Water around biomolecules slows down with respect to pure water, and both rotation and translation exhibit anomalous time dependence in the hydration shell. The origin of such behavior remains elusive. We use molecular dynamics simulations of water dynamics around several designed protein models to establish the connection between the appearance of the anomalous dynamics and water-protein interactions. For the first time we quantify the separate effect of protein topological and energetic disorder on the hydration water dynamics. When a static protein structure is simulated, we show that both types of disorder contribute to slow down water diffusion, and that allowing for protein motion, increasing the spatial dimensionality of the interface, reduces the anomalous character of hydration water.

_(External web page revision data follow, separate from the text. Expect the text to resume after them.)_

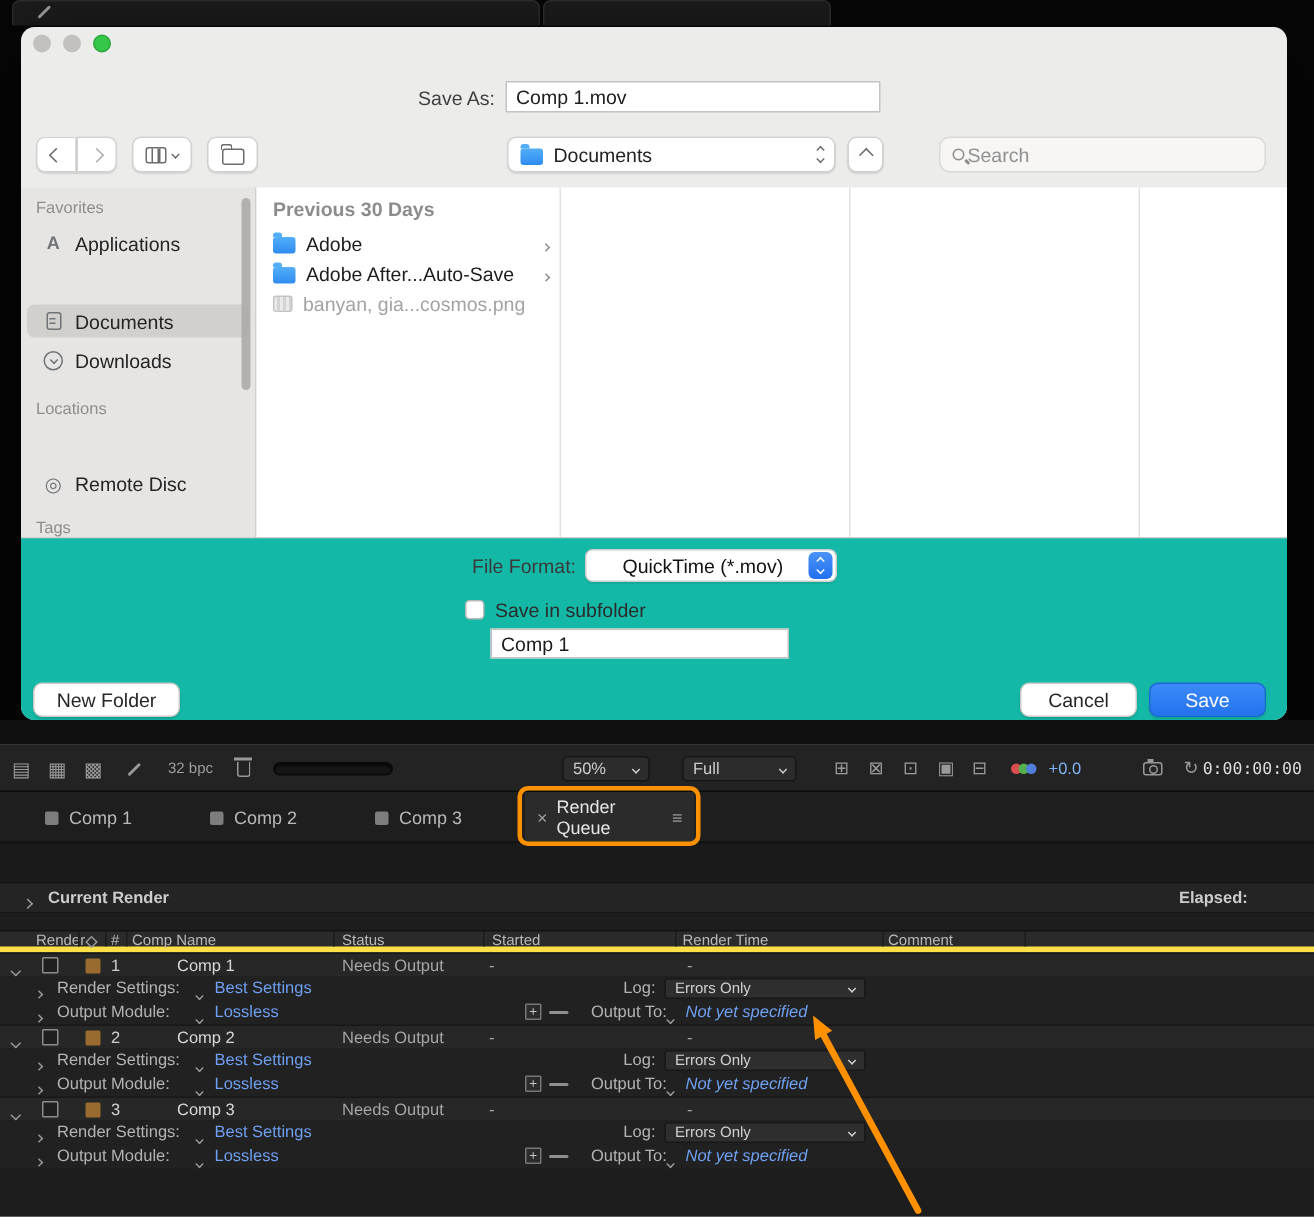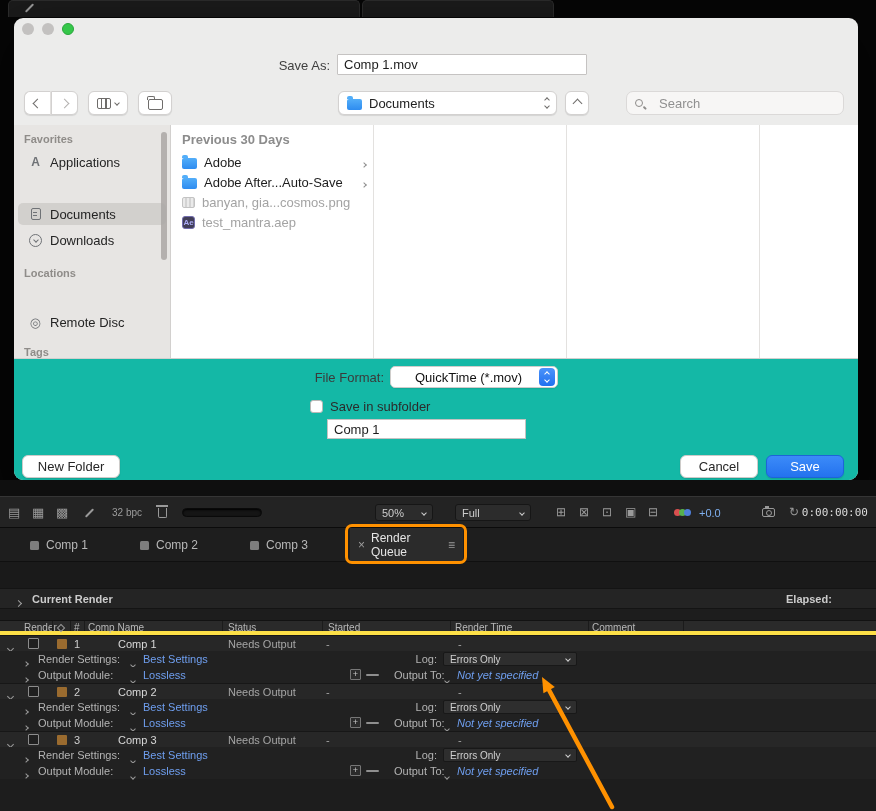--- a/index.html
+++ b/index.html
@@ -50,7 +50,7 @@
   #loc-stepper{margin-left:auto;display:flex;flex-direction:column;align-items:center;gap:2px;color:#6e6c6a;padding-right:2px}
 
   #search{position:absolute;left:612px;top:73px;width:218px;height:24px;background:#f7f6f5;border:1px solid #dbd9d8;
-          border-radius:7px;display:flex;align-items:center;gap:16px;padding:0 8px}
+          border-radius:7px;display:flex;align-items:center;gap:2px;padding:0 8px}
   #search input{border:none;background:transparent;outline:none;font:13px "Liberation Sans",sans-serif;color:#444;width:170px}
   #search input::placeholder{color:#909090}
   .mag{width:8px;height:8px;border:1.5px solid #8e8c8a;border-radius:50%;position:relative;flex:none}

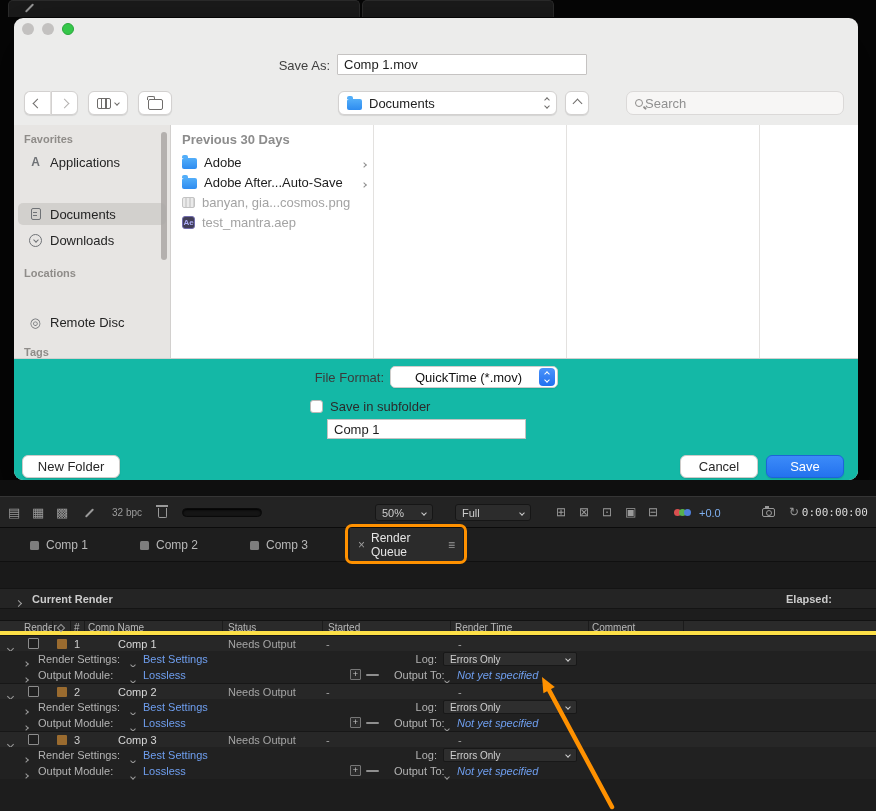--- a/index.html
+++ b/index.html
@@ -58,7 +58,7 @@
 
   
   #sidebar{position:absolute;left:0;top:107px;width:157px;height:233px;background:#e7e5e3;border-right:1px solid #d2d0ce}
-  .sb-header{position:absolute;left:10px;font-size:11px;font-weight:700;color:#8f8c89}
+  .sb-header{position:absolute;left:10px;font-size:11px;font-weight:400;color:#8f8c89}
   .sb-item{position:absolute;left:4px;width:148px;height:22px;display:flex;align-items:center;gap:7px;padding-left:10px;border-radius:5px;color:#242424}
   .sb-item.sel{background:#d2d0cd}
   .sb-ic{width:15px;display:flex;justify-content:center;align-items:center;color:#6f7276;flex:none}

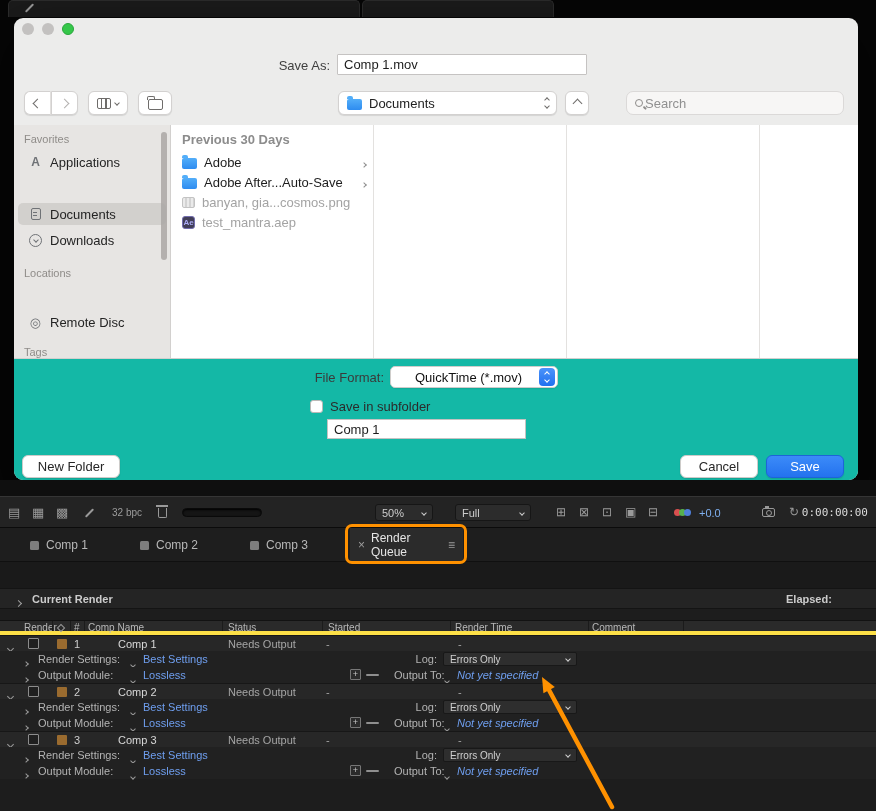--- a/index.html
+++ b/index.html
@@ -265,10 +265,6 @@
       <span class="lbl">Adobe After...Auto-Save</span>
       <span class="f-chev"><span class="chv chv4 r-right"></span></span>
     </div>
-    <div class="f-item dim" style="top:87px">
-      <span class="ae-ic">Ae</span>
-      <span class="lbl">test_mantra.aep</span>
-    </div>
 
     <div class="col-sep" style="left:202px"></div>
     <div class="col-sep" style="left:395px"></div>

The rotation of water is, instead, altered by the energetic disorder only; indeed, when electrostatic interactions between the protein and water are switched off, water reorients even faster than in the bulk. The dynamics of water is also related to the collective structure--à voir the hydrogen bond (H-bond) network--formed by the solvent enclosing the protein surface. We show that, as expected for a full hydrated protein, when the protein surface offers pinning sites (charged or polar sites), the superficial water-water H-bond network percolates throughout the whole surface, hindering the water diffusion, whereas it does not when the protein surface lacks electrostatic interactions with water and the water diffusion is enhanced.